RYM: I never went to a meeting.

Human:So... does this mean...?

Tano: Heck yeah!

Earniel: Let's go raid the grocery store and celebrate!

Maggie: I'll be right there. I've got to finish narrating.

Tano: Good luck with that.

Earniel: See you later then.

Maggie: I'll catch up with you all as soon as I'm done.

*Meanwhile, back in the glowing ruins of Middle Earth*

Christie: This is a disaster! How did they go undetected so long? There isn't a single major event that hasn't been messed with, starting at creation and going all the way to the sailing of the ring-bearers!

Katt: Yup, can't say they weren't thorough. I told you they followed the plot.

Christie: But they screwed it up! We'll have to go all the way back to the point at which they entered this universe and re-start history so that it can take it's course without them.

Katt: That could be complicated, they started tampering even before they entered Middle Earth proper.
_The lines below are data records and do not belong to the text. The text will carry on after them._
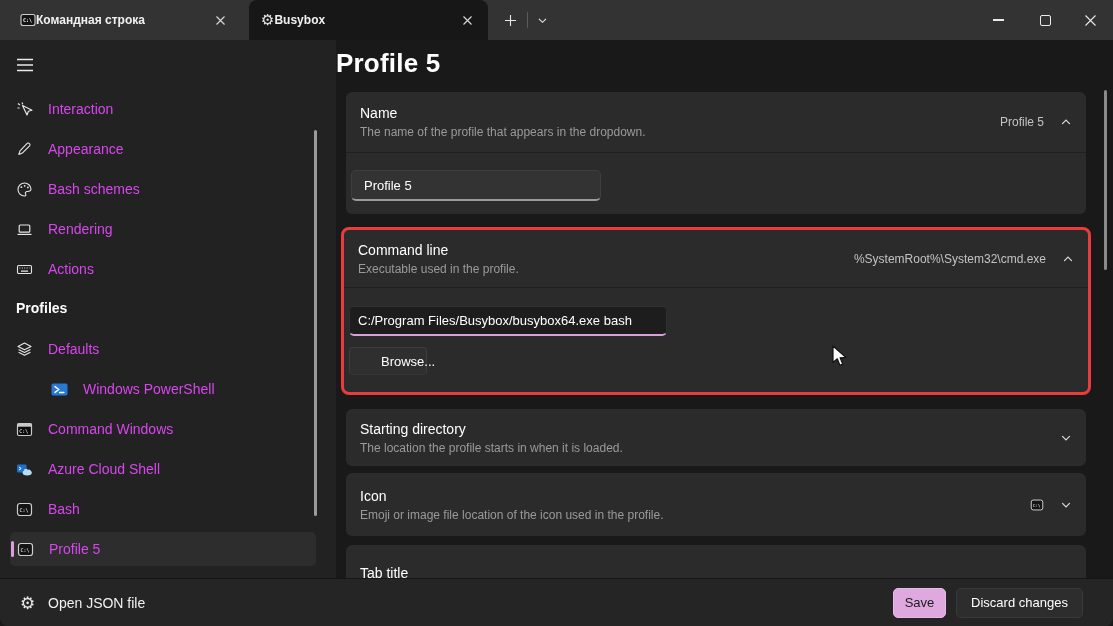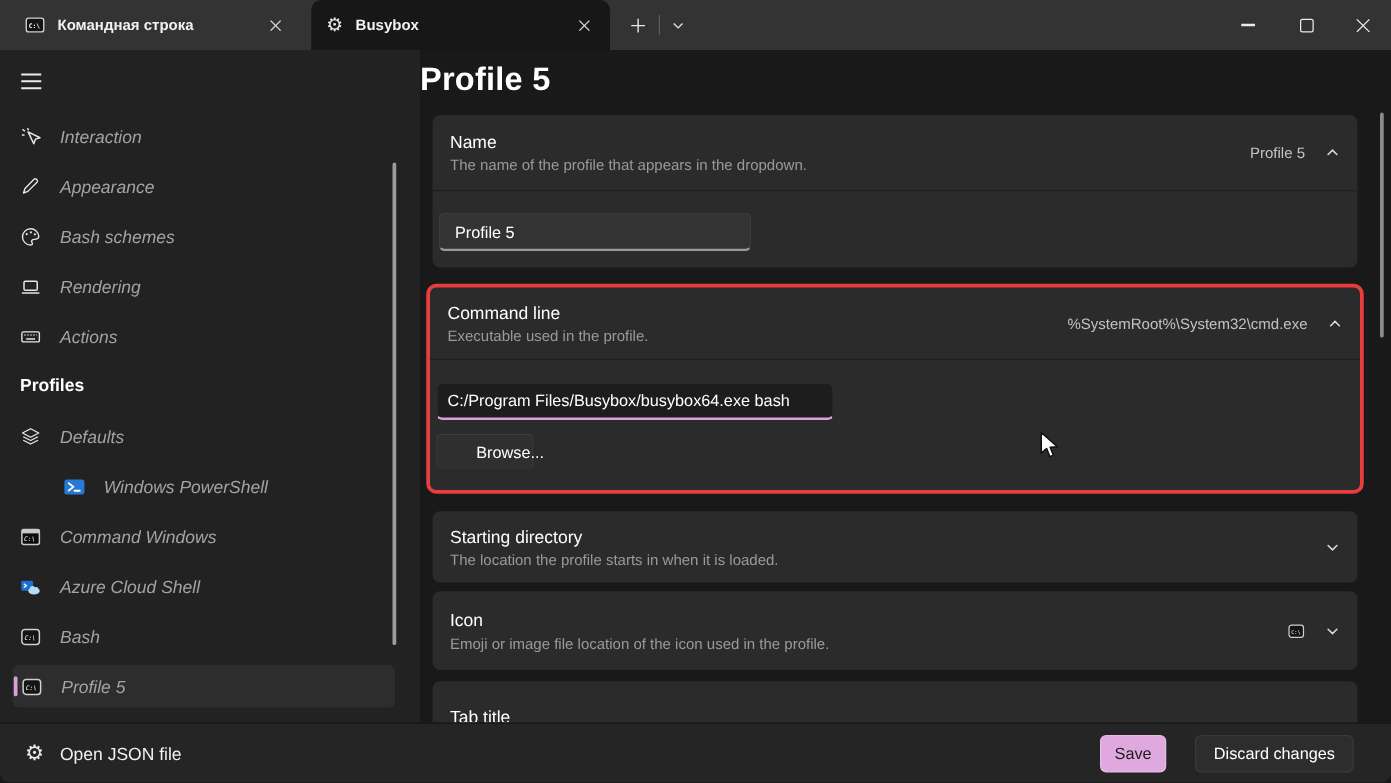"Командная строка" .tab { gap: 10px -> none }
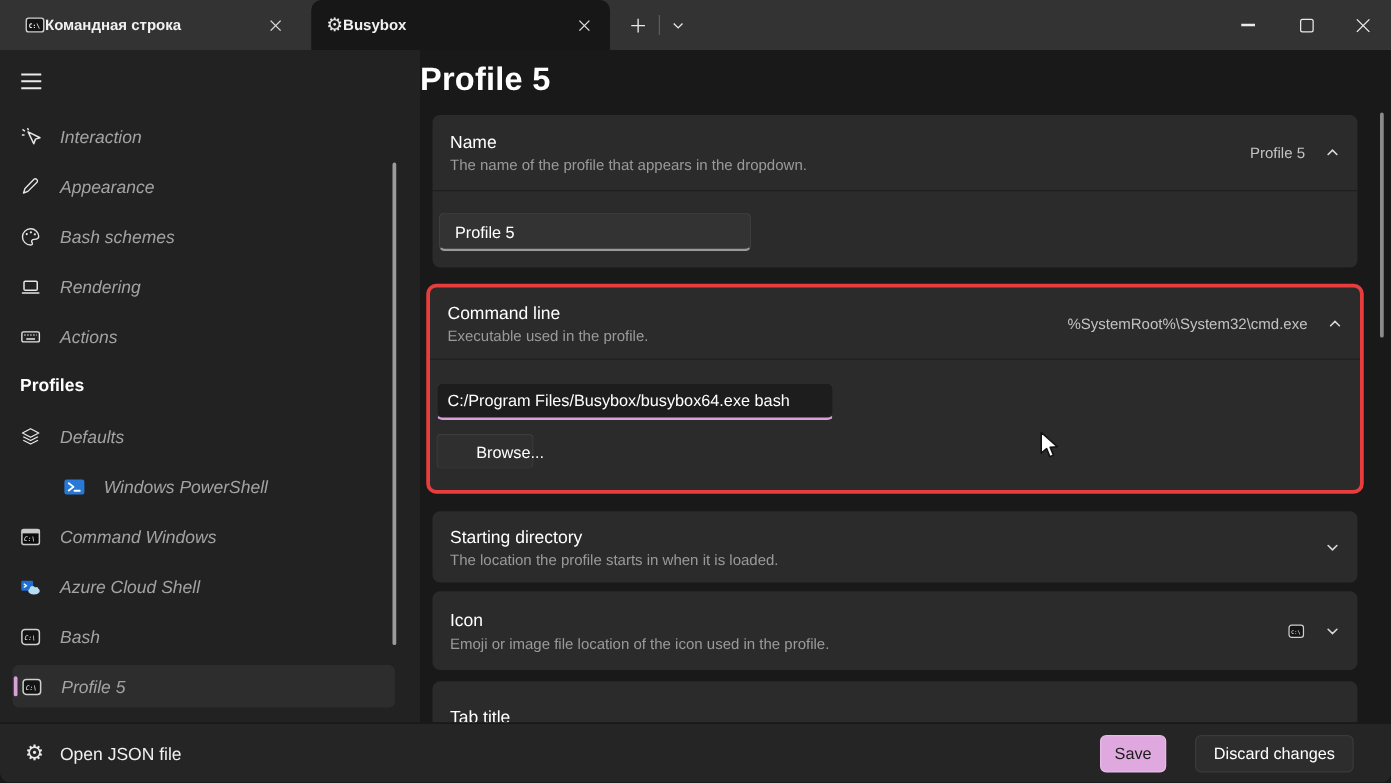"Interaction" .nav-item { color: #a3a3a3 -> #d946ef; font-style: italic -> none }
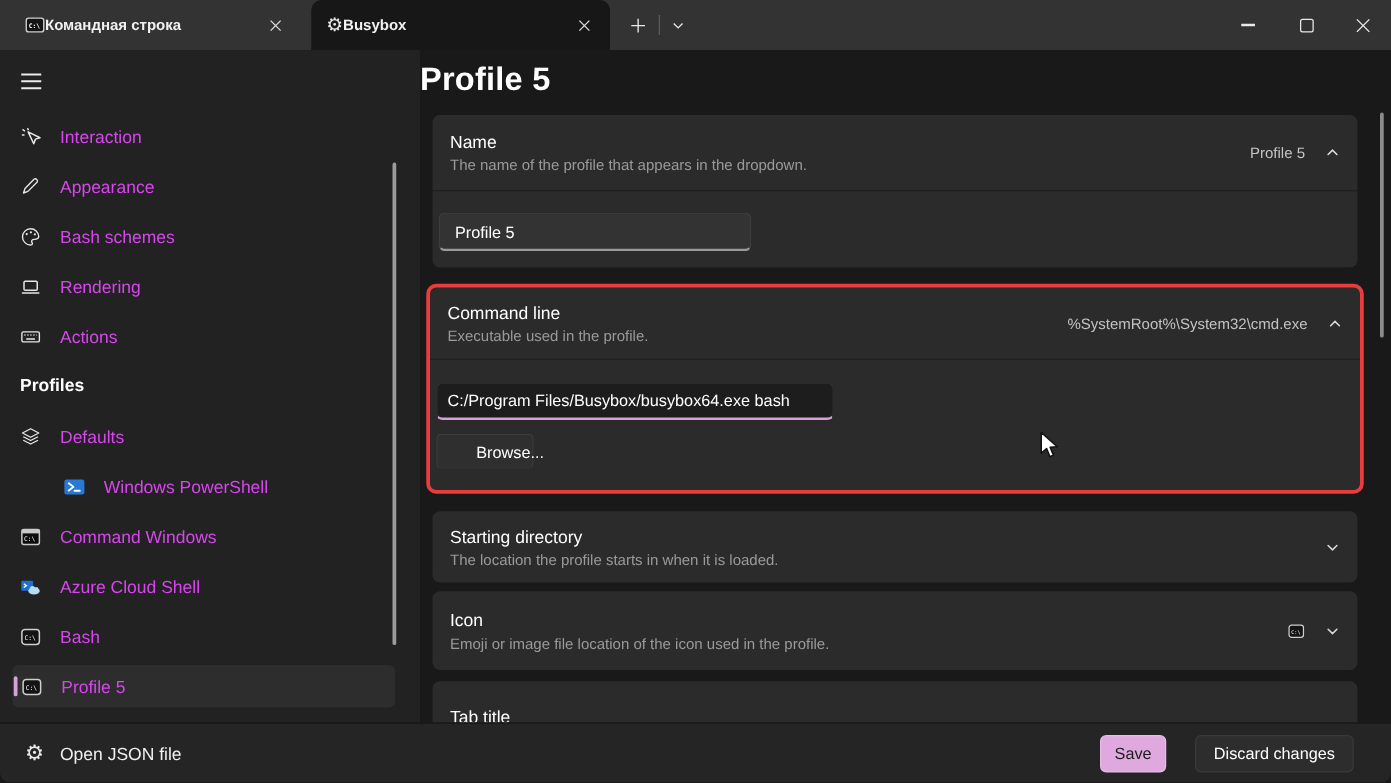"Save" .footer-buttons { gap: 23px -> 10px }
Christie: *reads the words, thinking* It looks like everything up to Rivindell could be passed off as normal delusions. We'll re-start it the minute they step across the treshhold into the Last Homely House.

Katt: Got it.

*They portal to the entrance hall of the LHH. and crouch in a corner, waiting for the entrance of the TLA. A knock sounds at the door and a tall, female elf with long hair come and opens it.*

Elf: Ah, I see . . . come in. No, through this door, it won't work otherwise. And bring your passenger . . . Elrond shall want to see her.

*The Elf steps back a little from the doorway to allow the TLA to pass through, and the doorway shimmers slightly.*


Katt: Now!

*Christie fumbles with the remote.*

Katt: *seeing a red button and glimpsing its label as Re-s-* It's that one!

*Quickly, Christie jams her thumb down on the button. The TLA immediately dissapear leaving Elrond's house looking as it ought to and role-player free. Katt and Christie leave and hop from event to event in Middle Earth's history, all is as it should be.*

Christie: That's it then. Let's go home.

Katt: Sounds good.

*She drops the remote back into her bag, and in their relief to have adverted a crises, neither notices that the red button, the one tht was pushed, says Re-Set.*

*Back at the office Miriam is settling back into her job. It is morning, and the counselor is rummaging through her papers and drinking her morning coffee.*

Miriam: *sighs * Oh, dear. Look at the time already, and that new help group is starting at 9:00. Oh, how I almost wish I’d never volunteered to coach this batch . . .

*A knock sounds at the door*

Miriam: That's the first of them now. Come in!

Person walking in the door: Hello. Is this Tolkien Lovers Anonymous?